>>>
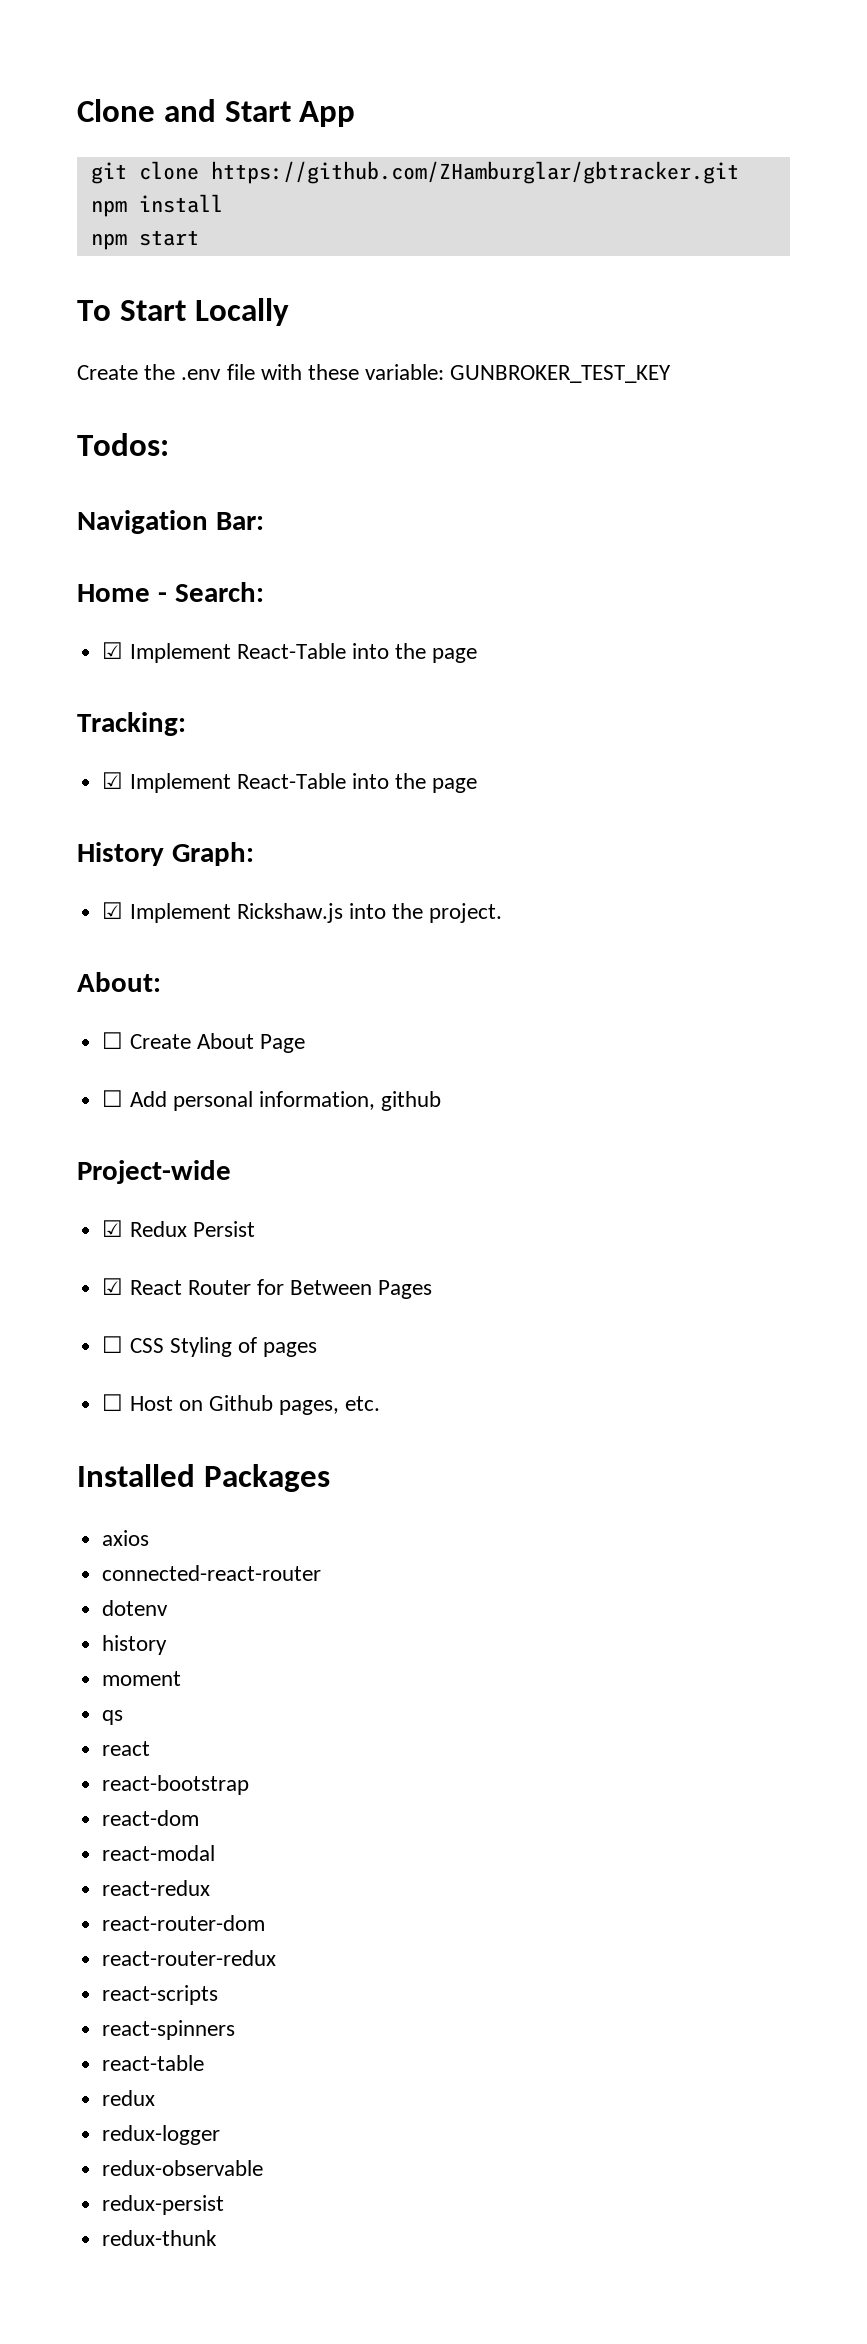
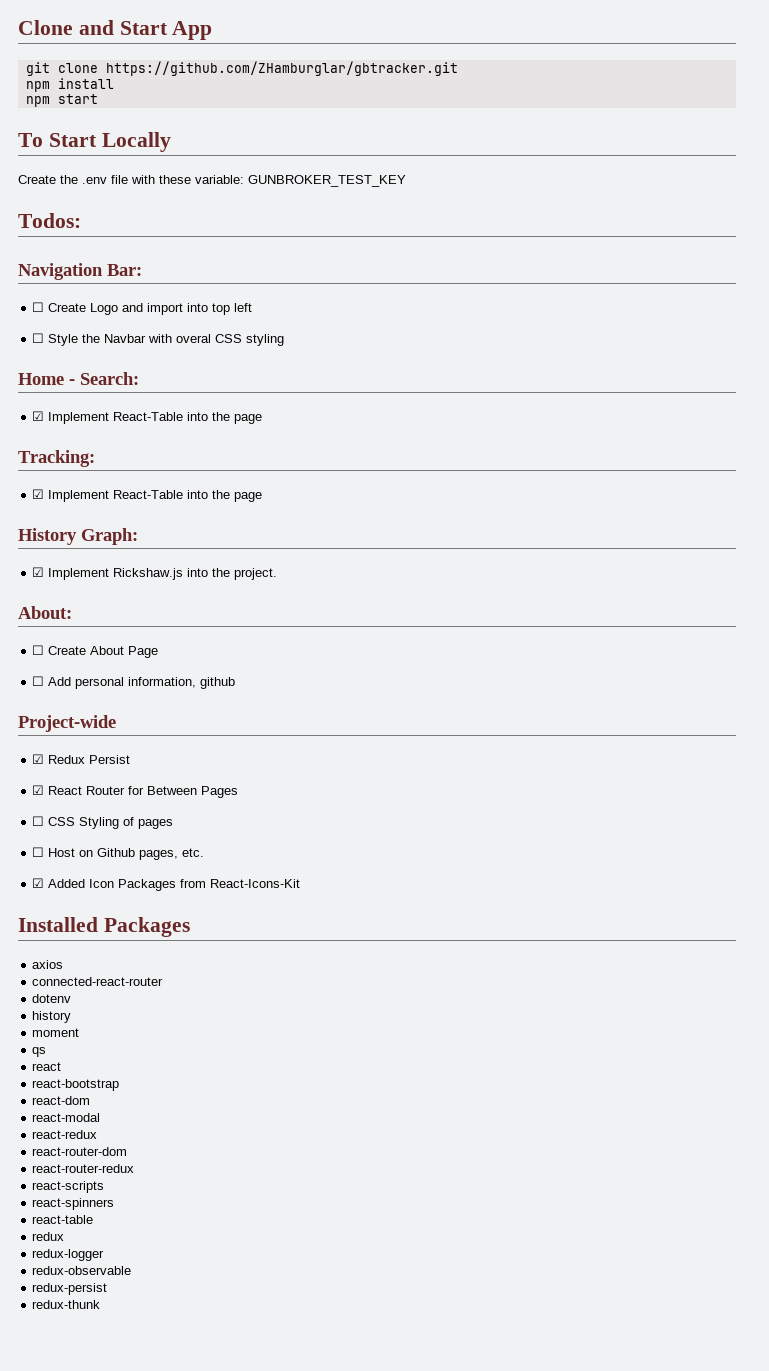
+ ☐ Create Logo and import into top left
+ ☐ Style the Navbar with overal CSS styling
+ ☑ Added Icon Packages from React-Icons-Kit

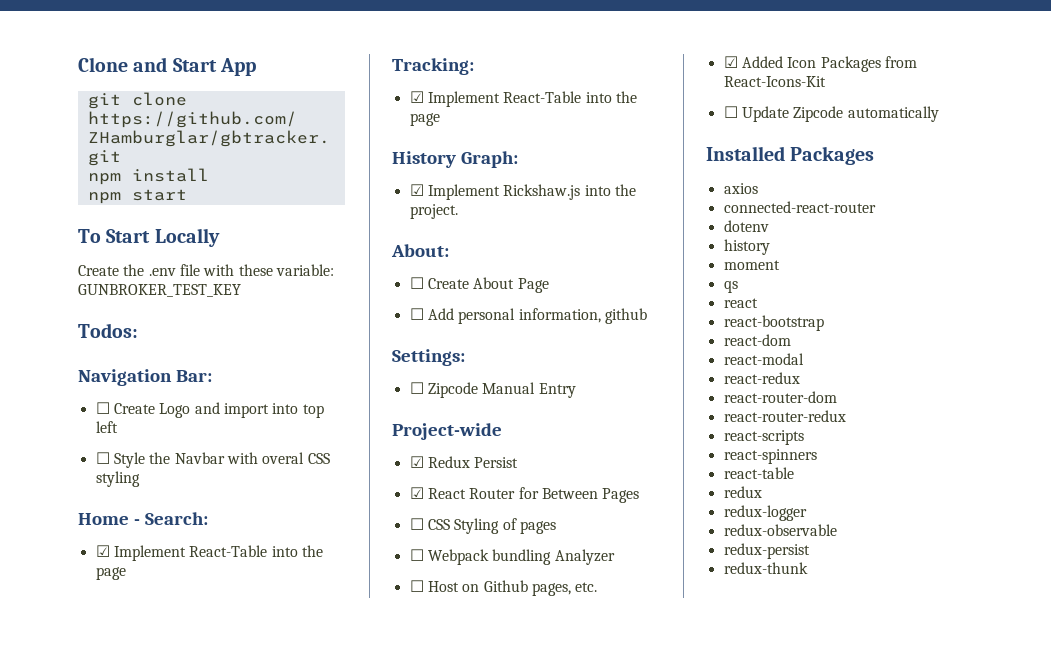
+ Settings:
+ ☐ Zipcode Manual Entry
+ ☐ Webpack bundling Analyzer
+ ☐ Update Zipcode automatically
<<<
__What the exercise asks__
Report back each line of the entries that holds the string "Zipcode".

__Solution to this exercise__
+ ☐ Zipcode Manual Entry
+ ☐ Update Zipcode automatically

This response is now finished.